In a specific embodiment, the iron is present an amount in the
range from about 70 weight % to about 80 weight % and, in an more
specific embodiment, the iron is present in an amount in the range
from about 76 weight % to about 80 weight %.
[0012] One or more embodiments utilizing an iron-chromium alloy may
include chromium present in the range from about 15 weight % to
about 30 weight %. In a specific such embodiment, the chromium may
be present in an amount in the range from about 20 weight % to
about 25 weight % and, in a more specific embodiment, the chromium
may be present in an amount in the range from about 14 weight % to
about 17%.
[0013] The iron-chromium alloy utilized in one or more embodiments
may also include aluminum in the range of about 2 weight % to about
10 weight %. In one or more specific embodiments, the iron-chromium
alloy may include alumina in the range from about 4 weight % to
about 8 weight % and, in a more specific embodiment, the alumina
may be present in the range from about 5 weight % to about 6 weight
%.
[0014] The iron-chromium alloys used in one or more embodiments may
include lanthanum and ceria present in a combined amount of less
than about 1 weight % or, in accordance with a more specific
embodiment, less than about 0.5 weight %.

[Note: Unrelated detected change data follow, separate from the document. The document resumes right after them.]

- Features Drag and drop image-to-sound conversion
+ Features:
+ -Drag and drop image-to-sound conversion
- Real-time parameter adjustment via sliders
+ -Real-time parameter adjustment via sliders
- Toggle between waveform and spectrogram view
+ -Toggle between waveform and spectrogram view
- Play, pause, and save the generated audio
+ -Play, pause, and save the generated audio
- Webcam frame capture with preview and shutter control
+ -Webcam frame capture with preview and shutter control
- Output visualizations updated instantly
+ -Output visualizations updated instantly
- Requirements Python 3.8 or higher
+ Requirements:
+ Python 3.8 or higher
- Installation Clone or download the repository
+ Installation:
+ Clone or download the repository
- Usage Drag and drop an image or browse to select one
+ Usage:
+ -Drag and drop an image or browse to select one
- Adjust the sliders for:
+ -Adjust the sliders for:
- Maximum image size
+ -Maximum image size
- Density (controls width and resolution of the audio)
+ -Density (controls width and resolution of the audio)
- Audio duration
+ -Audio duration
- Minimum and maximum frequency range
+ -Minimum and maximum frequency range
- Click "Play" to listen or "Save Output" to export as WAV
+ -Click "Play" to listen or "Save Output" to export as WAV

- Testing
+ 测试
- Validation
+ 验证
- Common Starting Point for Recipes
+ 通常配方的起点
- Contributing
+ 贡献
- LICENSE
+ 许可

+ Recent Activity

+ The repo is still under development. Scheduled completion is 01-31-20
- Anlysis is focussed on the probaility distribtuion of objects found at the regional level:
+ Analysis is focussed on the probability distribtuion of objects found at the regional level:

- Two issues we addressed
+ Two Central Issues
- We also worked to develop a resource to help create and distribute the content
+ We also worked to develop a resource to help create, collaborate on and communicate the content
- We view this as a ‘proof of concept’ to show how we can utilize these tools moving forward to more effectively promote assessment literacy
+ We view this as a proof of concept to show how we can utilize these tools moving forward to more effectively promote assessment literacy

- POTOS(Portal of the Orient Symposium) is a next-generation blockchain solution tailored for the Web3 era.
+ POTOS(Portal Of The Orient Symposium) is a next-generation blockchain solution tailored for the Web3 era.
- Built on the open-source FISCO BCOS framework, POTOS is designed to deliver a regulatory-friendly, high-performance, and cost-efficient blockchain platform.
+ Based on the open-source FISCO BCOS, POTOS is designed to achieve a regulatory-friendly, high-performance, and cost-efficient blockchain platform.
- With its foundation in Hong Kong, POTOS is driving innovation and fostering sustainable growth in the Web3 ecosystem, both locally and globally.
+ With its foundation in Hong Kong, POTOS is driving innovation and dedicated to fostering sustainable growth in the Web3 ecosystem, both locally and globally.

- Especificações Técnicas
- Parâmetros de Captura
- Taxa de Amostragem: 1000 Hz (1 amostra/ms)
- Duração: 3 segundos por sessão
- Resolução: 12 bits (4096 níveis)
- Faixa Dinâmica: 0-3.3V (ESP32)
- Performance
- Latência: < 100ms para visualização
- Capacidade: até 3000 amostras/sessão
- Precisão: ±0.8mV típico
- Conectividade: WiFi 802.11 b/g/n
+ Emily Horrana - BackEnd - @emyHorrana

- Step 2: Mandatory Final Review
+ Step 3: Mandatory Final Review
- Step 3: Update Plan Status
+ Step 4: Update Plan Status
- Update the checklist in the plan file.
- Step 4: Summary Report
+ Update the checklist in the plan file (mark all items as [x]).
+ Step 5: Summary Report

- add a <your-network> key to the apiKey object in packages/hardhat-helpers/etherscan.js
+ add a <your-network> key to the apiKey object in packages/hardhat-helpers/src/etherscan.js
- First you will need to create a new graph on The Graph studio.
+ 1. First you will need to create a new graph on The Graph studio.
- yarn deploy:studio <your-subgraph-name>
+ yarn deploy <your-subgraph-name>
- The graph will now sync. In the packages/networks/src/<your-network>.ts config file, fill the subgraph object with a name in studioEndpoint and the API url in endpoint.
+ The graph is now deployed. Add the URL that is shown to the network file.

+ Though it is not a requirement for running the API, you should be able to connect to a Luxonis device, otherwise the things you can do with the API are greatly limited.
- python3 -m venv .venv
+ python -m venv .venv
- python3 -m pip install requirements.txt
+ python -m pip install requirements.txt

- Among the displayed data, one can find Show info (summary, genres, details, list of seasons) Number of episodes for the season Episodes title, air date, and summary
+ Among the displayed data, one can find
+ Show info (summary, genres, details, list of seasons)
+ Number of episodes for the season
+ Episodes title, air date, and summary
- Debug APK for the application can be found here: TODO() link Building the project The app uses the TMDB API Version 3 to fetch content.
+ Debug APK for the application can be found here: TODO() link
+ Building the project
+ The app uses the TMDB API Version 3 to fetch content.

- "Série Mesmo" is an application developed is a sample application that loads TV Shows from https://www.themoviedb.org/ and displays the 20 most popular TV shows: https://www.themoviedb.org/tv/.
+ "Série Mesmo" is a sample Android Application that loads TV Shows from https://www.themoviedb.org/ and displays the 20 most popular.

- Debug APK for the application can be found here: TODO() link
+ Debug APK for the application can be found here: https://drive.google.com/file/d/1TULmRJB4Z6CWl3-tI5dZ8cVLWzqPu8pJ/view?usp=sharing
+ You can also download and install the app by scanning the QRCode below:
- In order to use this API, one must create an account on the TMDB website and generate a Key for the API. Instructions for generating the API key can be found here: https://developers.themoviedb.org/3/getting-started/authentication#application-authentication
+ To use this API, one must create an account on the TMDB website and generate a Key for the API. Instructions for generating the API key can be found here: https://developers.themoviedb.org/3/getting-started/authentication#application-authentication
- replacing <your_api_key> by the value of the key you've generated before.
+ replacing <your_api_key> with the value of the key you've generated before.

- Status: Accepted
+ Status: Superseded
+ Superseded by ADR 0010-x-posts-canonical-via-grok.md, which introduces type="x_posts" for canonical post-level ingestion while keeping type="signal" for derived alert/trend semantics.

[0015] Alternative embodiments of the present invention utilize
iron-chromium alloys which include carbon, manganese, silicon,
sulfur and/or combinations thereof. In one such embodiment, the
iron-chromium alloy includes carbon in an amount up to about 0.5
weight %, manganese in an amount up to about 1 weight %, silicon in
an amount up to about 1 weight %, sulfur in an amount up to about
0.5 weight % and/or combinations thereof.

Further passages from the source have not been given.